Donnie Smith
Analyst · BMO Capital Markets
Ken, that's a great question, and frankly, it's one that we spend a lot of time talking about around here. I think the difference is the foundation that's been built. When we talk about our strategy of accelerate, innovate, cultivate, we always do so based on a platform of fundamental execution -- fundamental executional excellence, operating efficiencies, lean thinking, continuous improvement, that type of thing and leveraging a strong balance sheet. It's taken 3 long, hard years to get our balance sheet back in order. During those 3 years, we knew that we needed to build a strong platform of functional excellence. And we've done that. I mean -- hey, there's always room to improve, and we embrace lean thinking and continuous improvement. So we will never say we're there. But I can tell you that every person at Tyson Foods understands that we cannot ever take our eye off the ball, and we've got to keep that firm foundation in place as we now build on it new platforms, new product offerings.

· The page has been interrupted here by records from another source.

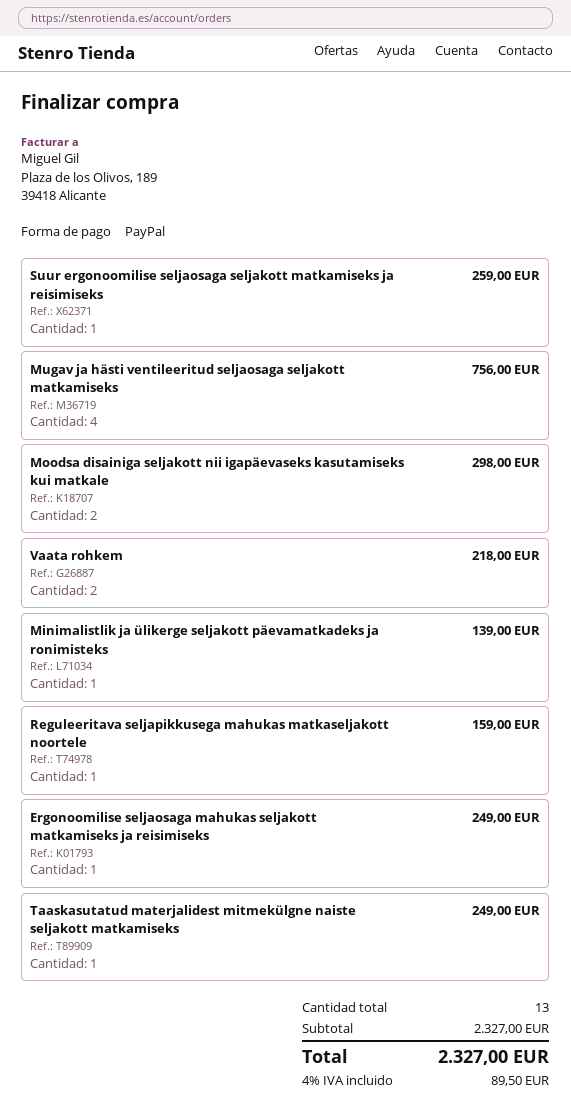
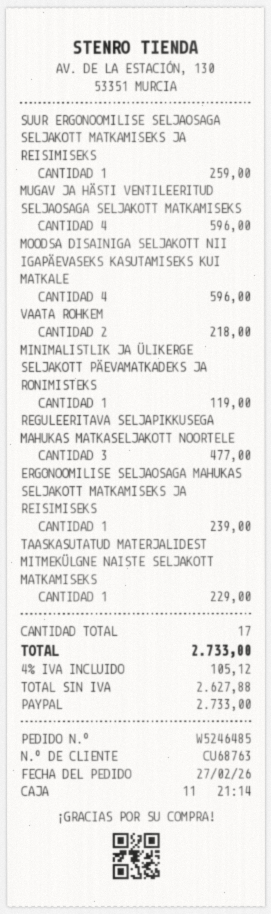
Mugav ja hästi ventileeritud seljaosaga seljakott matkamiseks: 4 for 756.00 -> 4 for 596.00
Moodsa disainiga seljakott nii igapäevaseks kasutamiseks kui matkale: 2 for 298.00 -> 4 for 596.00
Minimalistlik ja ülikerge seljakott päevamatkadeks ja ronimisteks: 1 for 139.00 -> 1 for 119.00
Reguleeritava seljapikkusega mahukas matkaseljakott noortele: 1 for 159.00 -> 3 for 477.00
Ergonoomilise seljaosaga mahukas seljakott matkamiseks ja reisimiseks: 1 for 249.00 -> 1 for 239.00
Taaskasutatud materjalidest mitmekülgne naiste seljakott matkamiseks: 1 for 249.00 -> 1 for 229.00
total quantity: 13 -> 17
tax: 4% = 89.50 -> 4% = 105.12
total: 2327.00 -> 2733.00

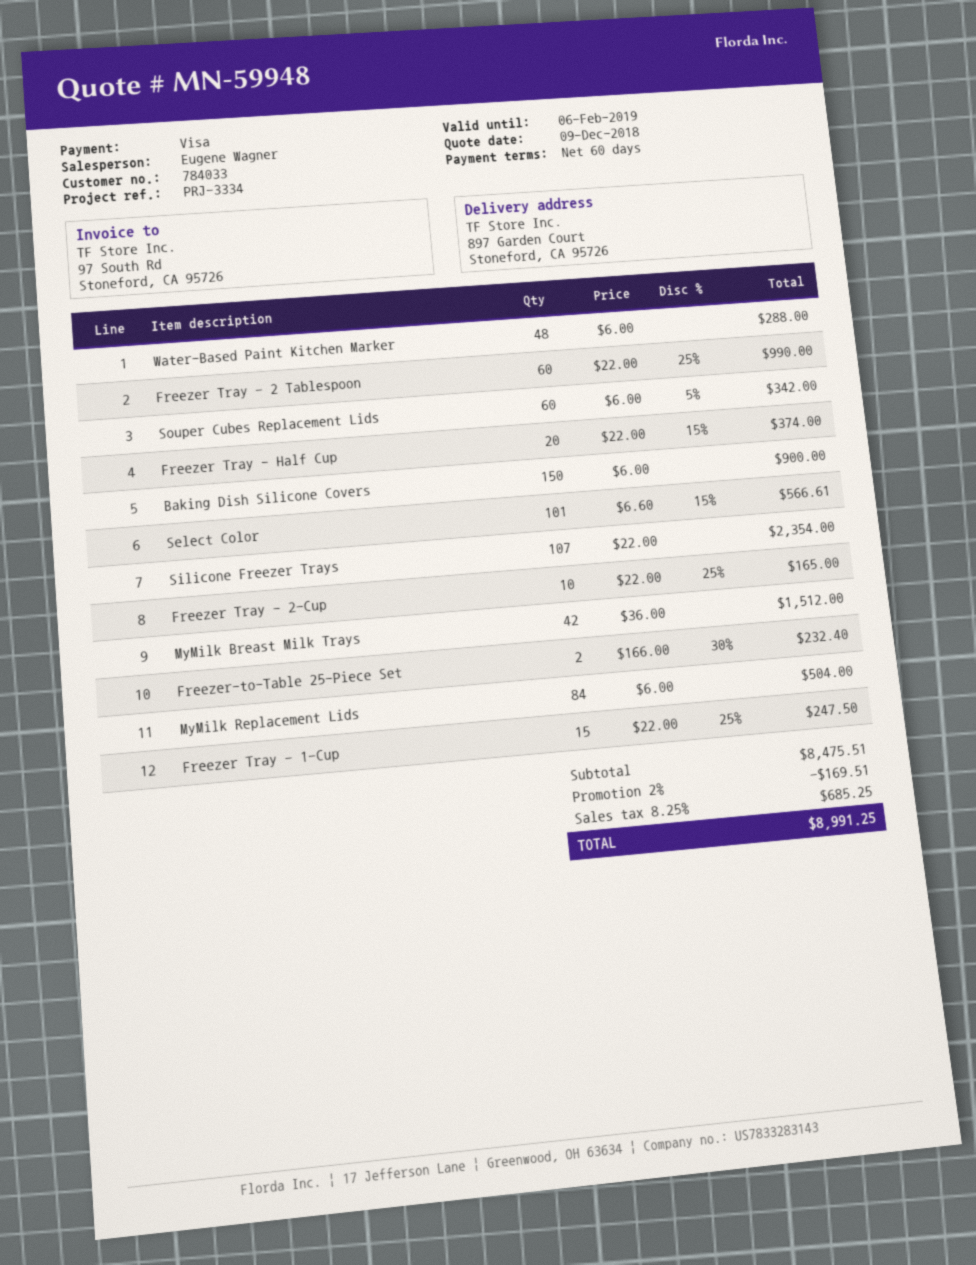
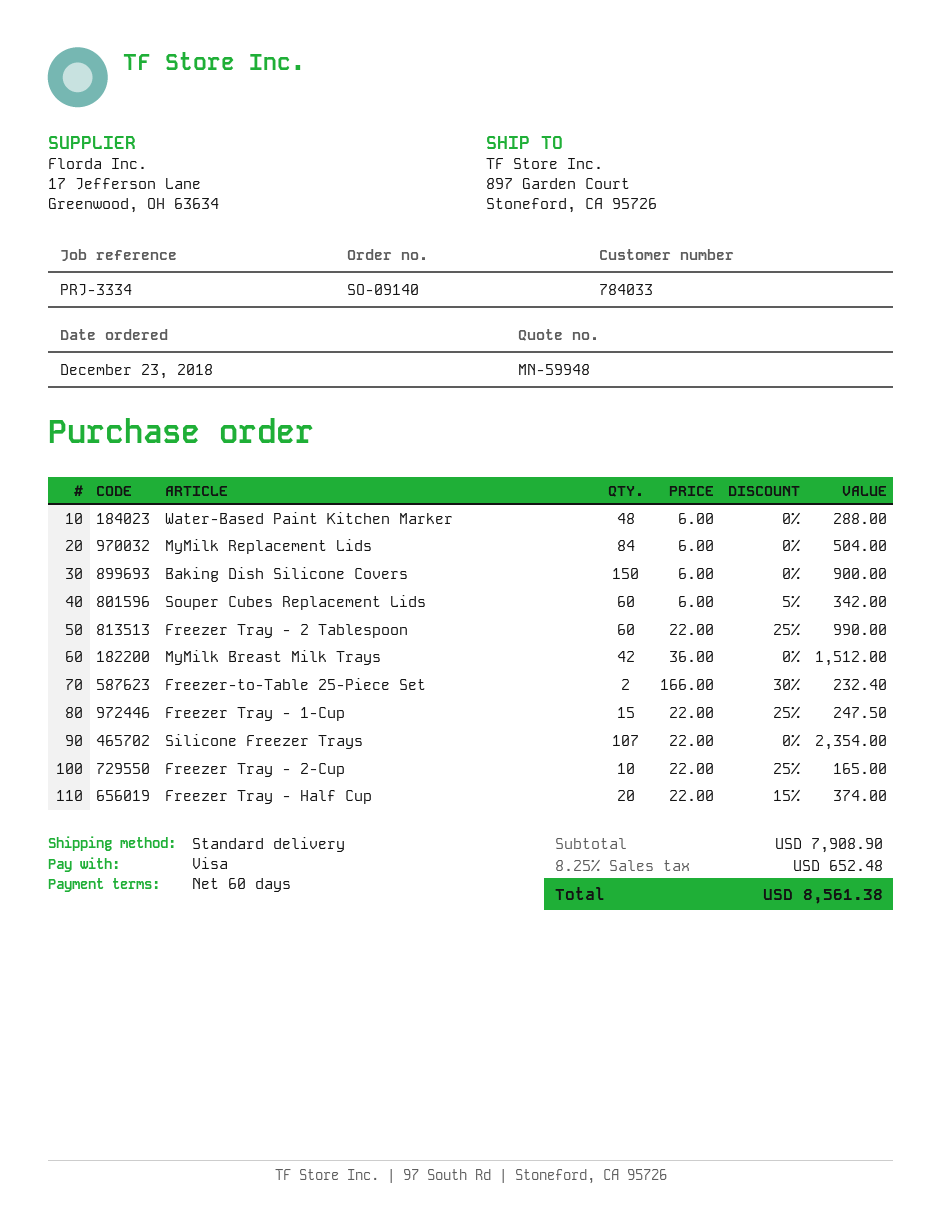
Select Color: 101 x 6.60 - 15% = 566.61 -> none
subtotal: 8475.51 -> 7908.90
discount: 2% = 169.51 -> none
tax: 8.25% = 685.25 -> 8.25% = 652.48
total: 8991.25 -> 8561.38

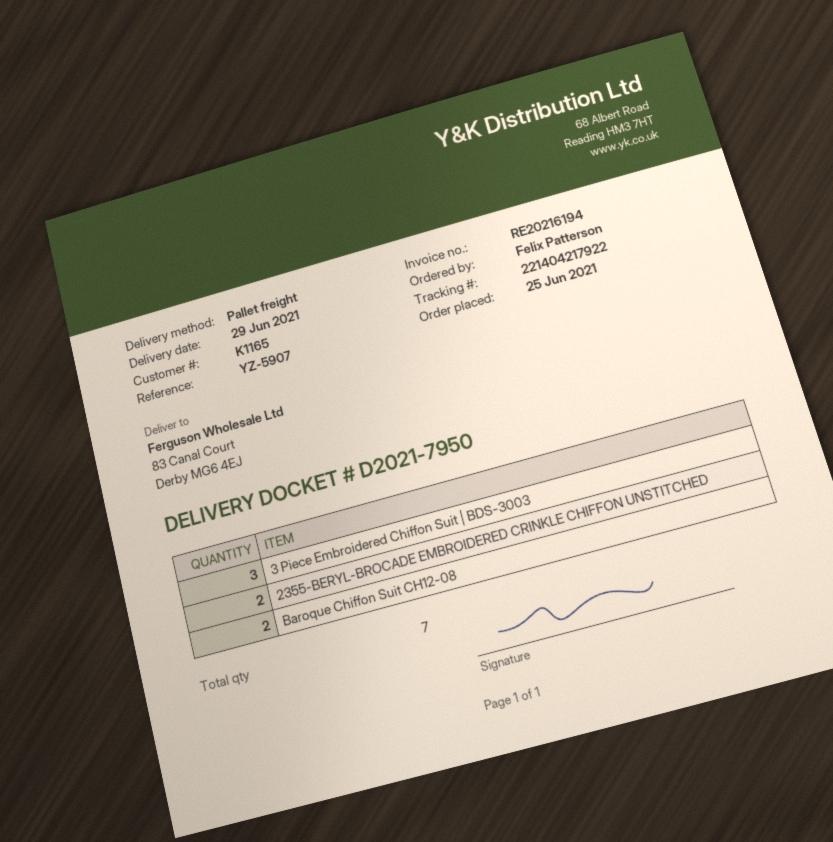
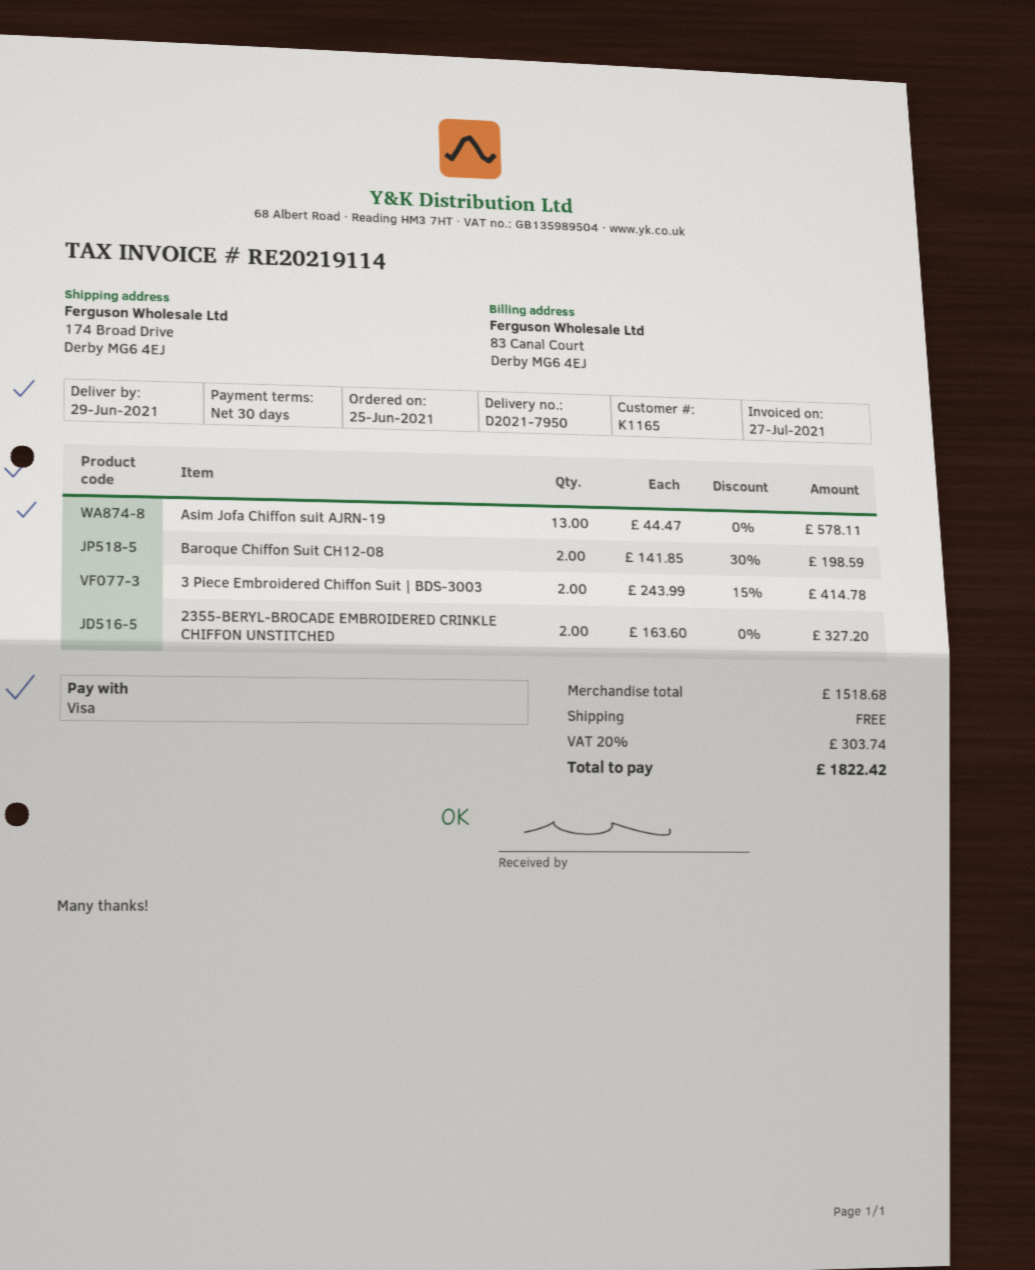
invoice number: RE20216194 -> RE20219114
ship to: 83 Canal Court, Derby MG6 4EJ -> 174 Broad Drive, Derby MG6 4EJ
3 Piece Embroidered Chiffon Suit | BDS-3003: 3 -> 2
Asim Jofa Chiffon suit AJRN-19: none -> 13

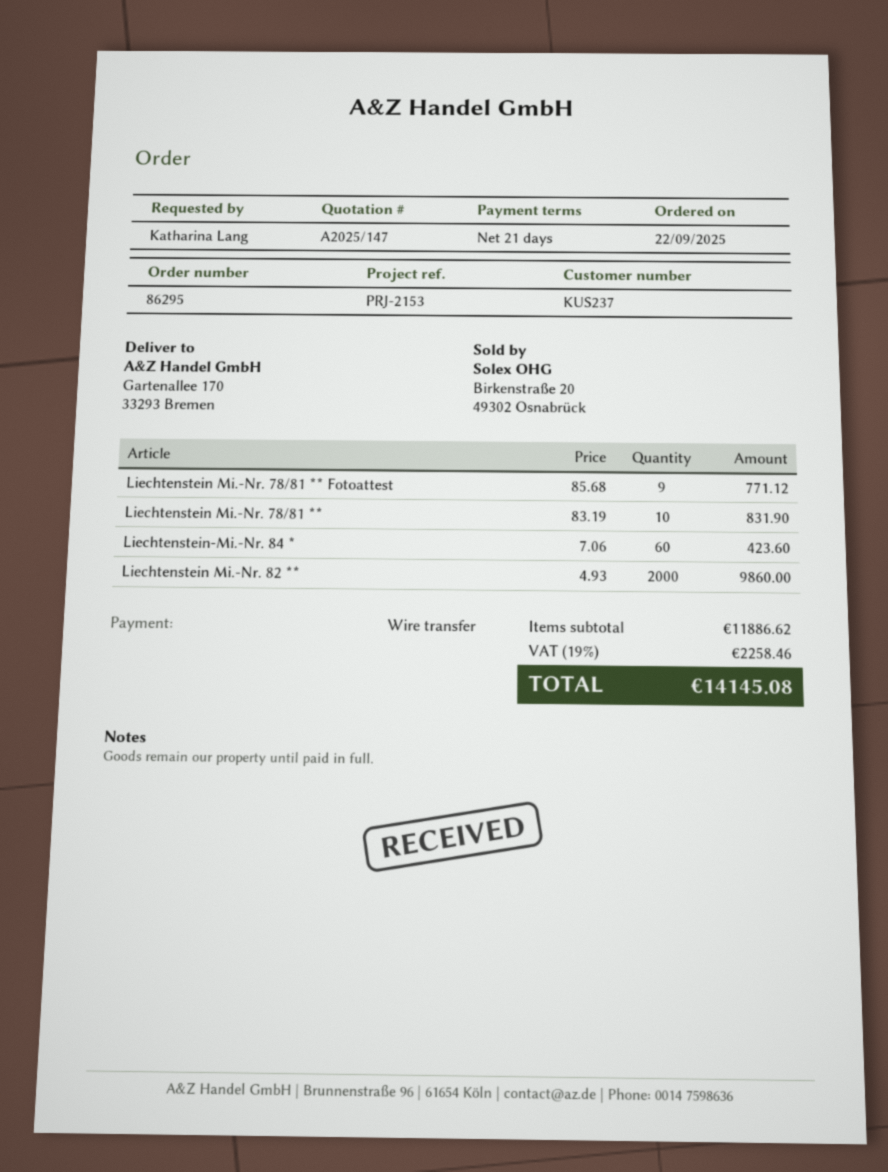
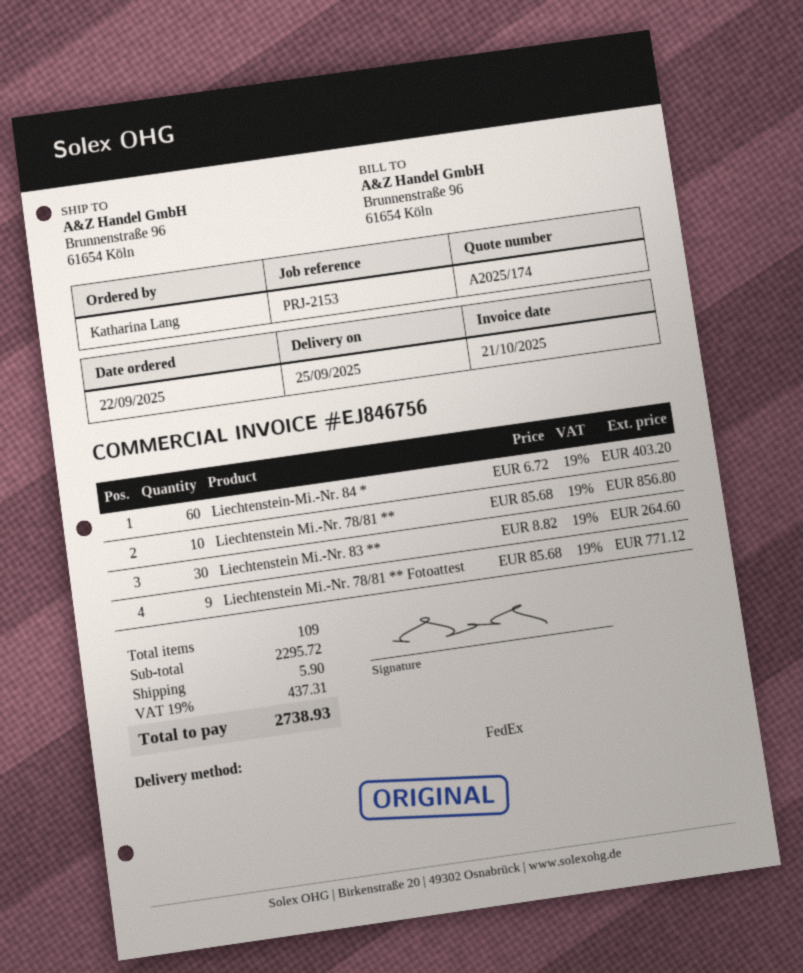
quote number: A2025/147 -> A2025/174
ship to: Gartenallee 170, 33293 Bremen -> Brunnenstraße 96, 61654 Köln
Liechtenstein Mi.-Nr. 78/81 **: 10 x 83.19 = 831.90 -> 10 x 85.68 = 856.80
Liechtenstein-Mi.-Nr. 84 *: 60 x 7.06 = 423.60 -> 60 x 6.72 = 403.20
Liechtenstein Mi.-Nr. 82 **: 2000 x 4.93 = 9860.00 -> none
Liechtenstein Mi.-Nr. 83 **: none -> 30 x 8.82 = 264.60
subtotal: 11886.62 -> 2295.72
shipping: none -> 5.90
tax: 19% = 2258.46 -> 19% = 437.31
total: 14145.08 -> 2738.93

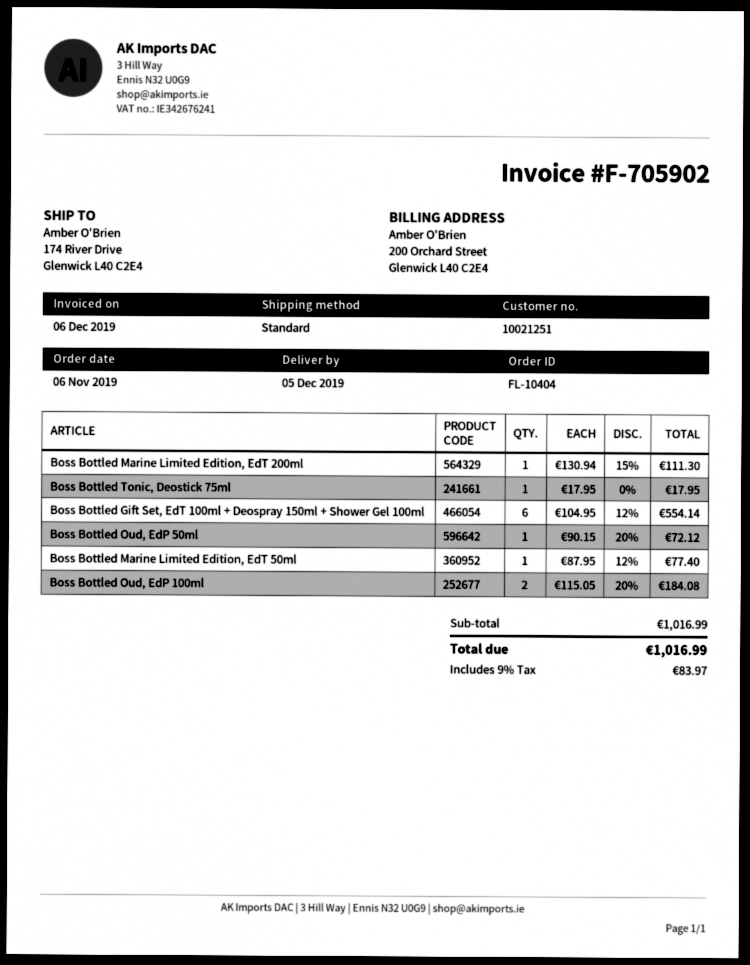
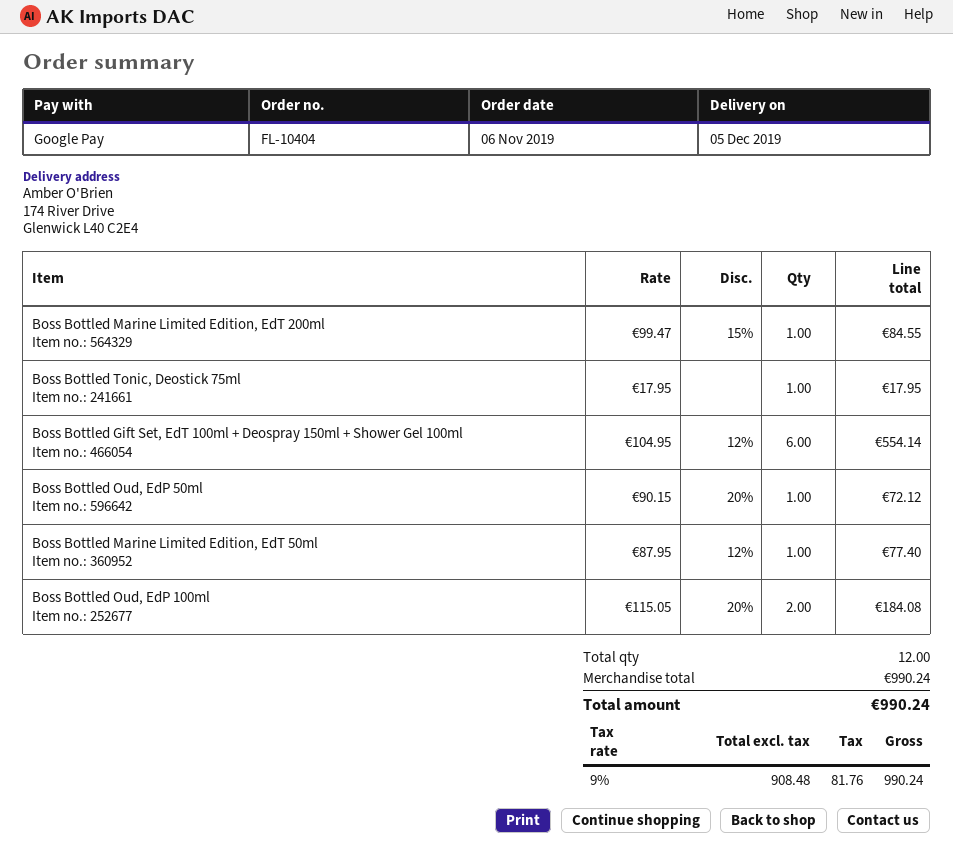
Boss Bottled Marine Limited Edition, EdT 200ml: 1 x 130.94 - 15% = 111.30 -> 1 x 99.47 - 15% = 84.55
subtotal: 1016.99 -> 990.24
tax: 9% = 83.97 -> 9% = 81.76
total: 1016.99 -> 990.24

And the thing that gives us, it's an idea of the proper cost structure of that new platform because now, we know what good looks like. So great question. And all I could draw you to is notice the difference in the last 3 years and then layer upon that good cost structure growth in value-added, not only in poultry, but also in our Prepared Foods business. And I think we can start seeing a pretty bright future.
Kenneth Goldman - JP Morgan Chase & Co, Research Division: And then one very quick one. I assume, when you talk about 2013 EPS looking similar to 2012, you're talking about a $1.91 base, not the $1.58 GAAP base, right?